# Evaluate two datasets and monitor data drift  

### How to use this notebook
Customers often ask how to understand and evaluate the quality of their data as it changes over time. Even if you don't create synthetic data, you can use Gretel Evaluate to compare any two datasets, like monitoring data drift in the same database over time.
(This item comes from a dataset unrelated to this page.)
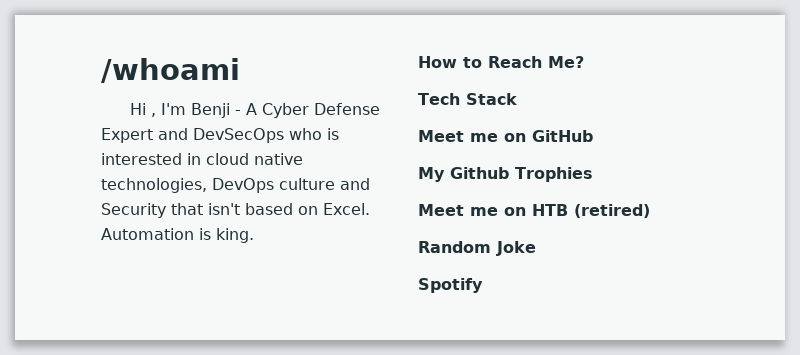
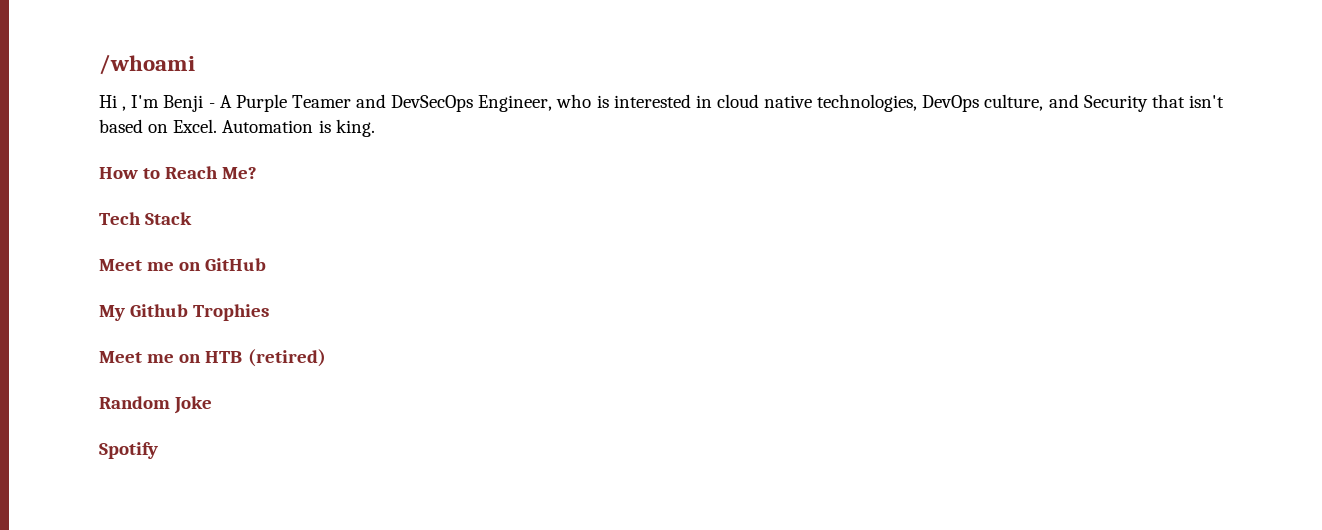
- Hi , I'm Benji - A Cyber Defense Expert and DevSecOps who is interested in cloud native technologies, DevOps culture and Security that isn't based on Excel.
+ Hi , I'm Benji - A Purple Teamer and DevSecOps Engineer, who is interested in cloud native technologies, DevOps culture, and Security that isn't based on Excel.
This could be relevant if you collect more data (e.g. from user growth), implement a new data policy (like GPDR compliance), or need to monitor data quality for maintaining the accuracy of machine learning models. 




### Installation
 You'll have to get your API key from the [Gretel console](https://www.console.gretel.ai) to configure your session. 

In [None]:
# Install the latest Gretel Client
%%capture
%pip install -U gretel-client

In [None]:
# Configure your Gretel session - enter your API key when prompted
from gretel_client import configure_session

configure_session(endpoint="https://api.gretel.cloud", api_key="prompt", cache="yes")

### Configure the evaluation

In [None]:
import pandas as pd
from gretel_client.evaluation.quality_report import QualityReport
from gretel_client.projects import create_or_get_unique_project


project = create_or_get_unique_project(name="evaluate-datasets-monitor-data") 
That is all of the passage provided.